WORK TASK - Emit the data below verbatim, stripping out any pictures.

Edit difference data -
----

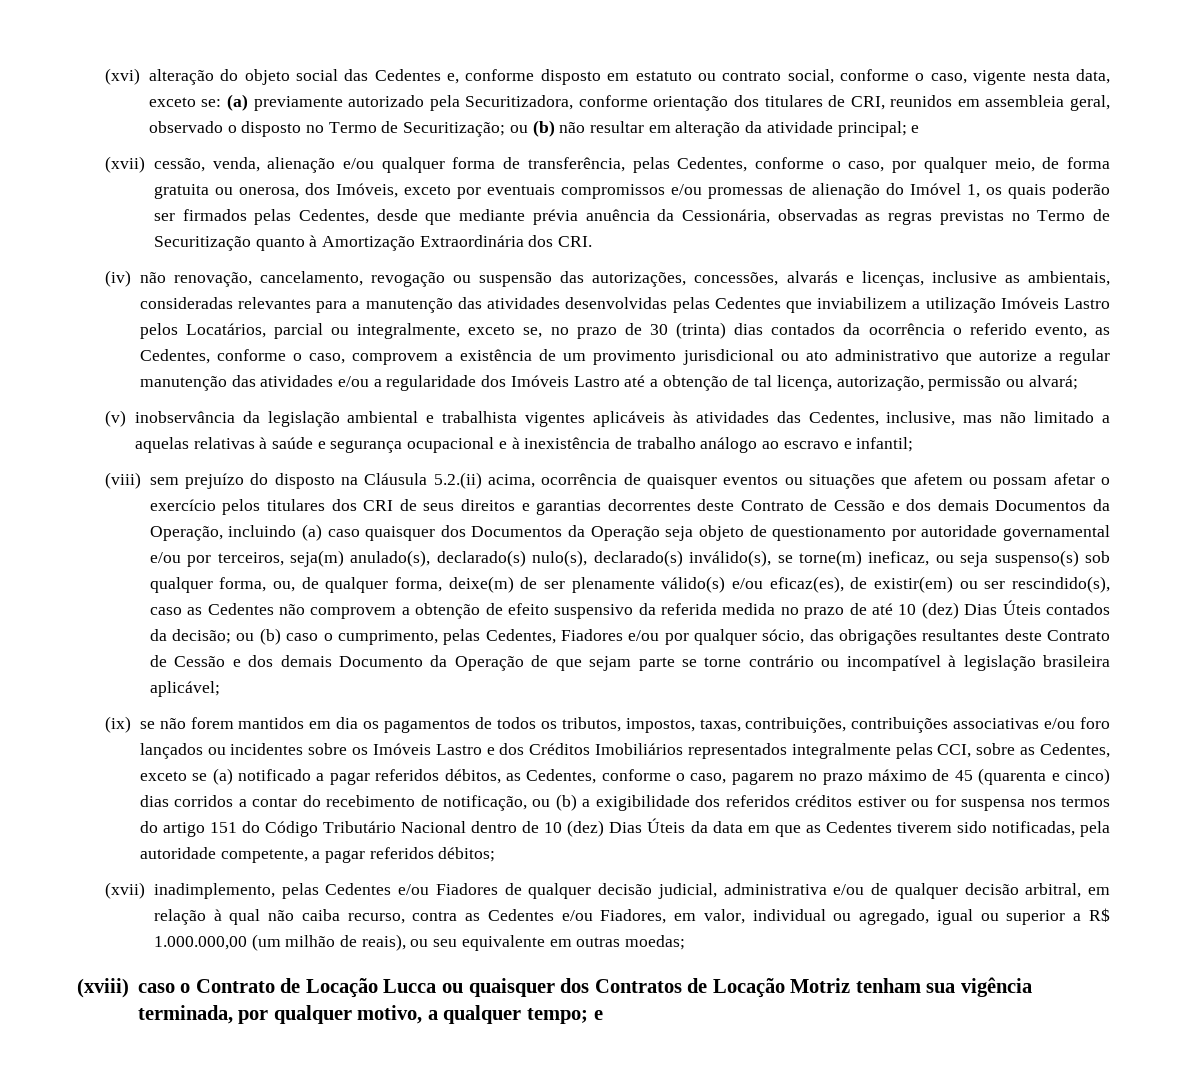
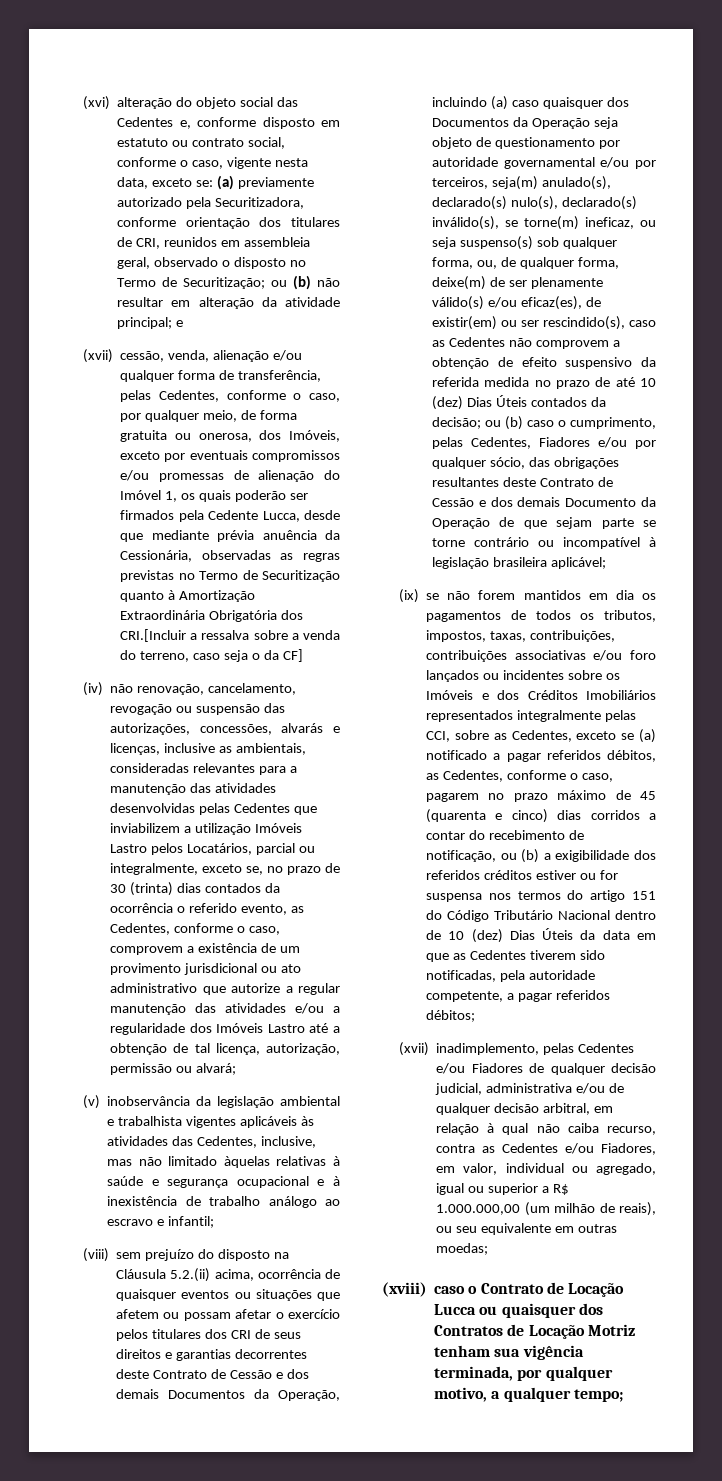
- (xvii) cessão, venda, alienação e/ou qualquer forma de transferência, pelas Cedentes, conforme o caso, por qualquer meio, de forma gratuita ou onerosa, dos Imóveis, exceto por eventuais compromissos e/ou promessas de alienação do Imóvel 1, os quais poderão ser firmados pelas Cedentes, desde que mediante prévia anuência da Cessionária, observadas as regras previstas no Termo de Securitização quanto à Amortização Extraordinária dos CRI.
+ (xvii) cessão, venda, alienação e/ou qualquer forma de transferência, pelas Cedentes, conforme o caso, por qualquer meio, de forma gratuita ou onerosa, dos Imóveis, exceto por eventuais compromissos e/ou promessas de alienação do Imóvel 1, os quais poderão ser firmados pela Cedente Lucca, desde que mediante prévia anuência da Cessionária, observadas as regras previstas no Termo de Securitização quanto à Amortização Extraordinária Obrigatória dos CRI.[Incluir a ressalva sobre a venda do terreno, caso seja o da CF]
- (v) inobservância da legislação ambiental e trabalhista vigentes aplicáveis às atividades das Cedentes, inclusive, mas não limitado a aquelas relativas à saúde e segurança ocupacional e à inexistência de trabalho análogo ao escravo e infantil;
+ (v) inobservância da legislação ambiental e trabalhista vigentes aplicáveis às atividades das Cedentes, inclusive, mas não limitado àquelas relativas à saúde e segurança ocupacional e à inexistência de trabalho análogo ao escravo e infantil;
- (ix) se não forem mantidos em dia os pagamentos de todos os tributos, impostos, taxas, contribuições, contribuições associativas e/ou foro lançados ou incidentes sobre os Imóveis Lastro e dos Créditos Imobiliários representados integralmente pelas CCI, sobre as Cedentes, exceto se (a) notificado a pagar referidos débitos, as Cedentes, conforme o caso, pagarem no prazo máximo de 45 (quarenta e cinco) dias corridos a contar do recebimento de notificação, ou (b) a exigibilidade dos referidos créditos estiver ou for suspensa nos termos do artigo 151 do Código Tributário Nacional dentro de 10 (dez) Dias Úteis da data em que as Cedentes tiverem sido notificadas, pela autoridade competente, a pagar referidos débitos;
+ (ix) se não forem mantidos em dia os pagamentos de todos os tributos, impostos, taxas, contribuições, contribuições associativas e/ou foro lançados ou incidentes sobre os Imóveis e dos Créditos Imobiliários representados integralmente pelas CCI, sobre as Cedentes, exceto se (a) notificado a pagar referidos débitos, as Cedentes, conforme o caso, pagarem no prazo máximo de 45 (quarenta e cinco) dias corridos a contar do recebimento de notificação, ou (b) a exigibilidade dos referidos créditos estiver ou for suspensa nos termos do artigo 151 do Código Tributário Nacional dentro de 10 (dez) Dias Úteis da data em que as Cedentes tiverem sido notificadas, pela autoridade competente, a pagar referidos débitos;
- (xviii) caso o Contrato de Locação Lucca ou quaisquer dos Contratos de Locação Motriz tenham sua vigência terminada, por qualquer motivo, a qualquer tempo; e
+ (xviii) caso o Contrato de Locação Lucca ou quaisquer dos Contratos de Locação Motriz tenham sua vigência terminada, por qualquer motivo, a qualquer tempo;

----

REPLY -
- (xvii) cessão, venda, alienação e/ou qualquer forma de transferência, pelas Cedentes, conforme o caso, por qualquer meio, de forma gratuita ou onerosa, dos Imóveis, exceto por eventuais compromissos e/ou promessas de alienação do Imóvel 1, os quais poderão ser firmados pelas Cedentes, desde que mediante prévia anuência da Cessionária, observadas as regras previstas no Termo de Securitização quanto à Amortização Extraordinária dos CRI.
+ (xvii) cessão, venda, alienação e/ou qualquer forma de transferência, pelas Cedentes, conforme o caso, por qualquer meio, de forma gratuita ou onerosa, dos Imóveis, exceto por eventuais compromissos e/ou promessas de alienação do Imóvel 1, os quais poderão ser firmados pela Cedente Lucca, desde que mediante prévia anuência da Cessionária, observadas as regras previstas no Termo de Securitização quanto à Amortização Extraordinária Obrigatória dos CRI.[Incluir a ressalva sobre a venda do terreno, caso seja o da CF]
- (v) inobservância da legislação ambiental e trabalhista vigentes aplicáveis às atividades das Cedentes, inclusive, mas não limitado a aquelas relativas à saúde e segurança ocupacional e à inexistência de trabalho análogo ao escravo e infantil;
+ (v) inobservância da legislação ambiental e trabalhista vigentes aplicáveis às atividades das Cedentes, inclusive, mas não limitado àquelas relativas à saúde e segurança ocupacional e à inexistência de trabalho análogo ao escravo e infantil;
- (ix) se não forem mantidos em dia os pagamentos de todos os tributos, impostos, taxas, contribuições, contribuições associativas e/ou foro lançados ou incidentes sobre os Imóveis Lastro e dos Créditos Imobiliários representados integralmente pelas CCI, sobre as Cedentes, exceto se (a) notificado a pagar referidos débitos, as Cedentes, conforme o caso, pagarem no prazo máximo de 45 (quarenta e cinco) dias corridos a contar do recebimento de notificação, ou (b) a exigibilidade dos referidos créditos estiver ou for suspensa nos termos do artigo 151 do Código Tributário Nacional dentro de 10 (dez) Dias Úteis da data em que as Cedentes tiverem sido notificadas, pela autoridade competente, a pagar referidos débitos;
+ (ix) se não forem mantidos em dia os pagamentos de todos os tributos, impostos, taxas, contribuições, contribuições associativas e/ou foro lançados ou incidentes sobre os Imóveis e dos Créditos Imobiliários representados integralmente pelas CCI, sobre as Cedentes, exceto se (a) notificado a pagar referidos débitos, as Cedentes, conforme o caso, pagarem no prazo máximo de 45 (quarenta e cinco) dias corridos a contar do recebimento de notificação, ou (b) a exigibilidade dos referidos créditos estiver ou for suspensa nos termos do artigo 151 do Código Tributário Nacional dentro de 10 (dez) Dias Úteis da data em que as Cedentes tiverem sido notificadas, pela autoridade competente, a pagar referidos débitos;
- (xviii) caso o Contrato de Locação Lucca ou quaisquer dos Contratos de Locação Motriz tenham sua vigência terminada, por qualquer motivo, a qualquer tempo; e
+ (xviii) caso o Contrato de Locação Lucca ou quaisquer dos Contratos de Locação Motriz tenham sua vigência terminada, por qualquer motivo, a qualquer tempo;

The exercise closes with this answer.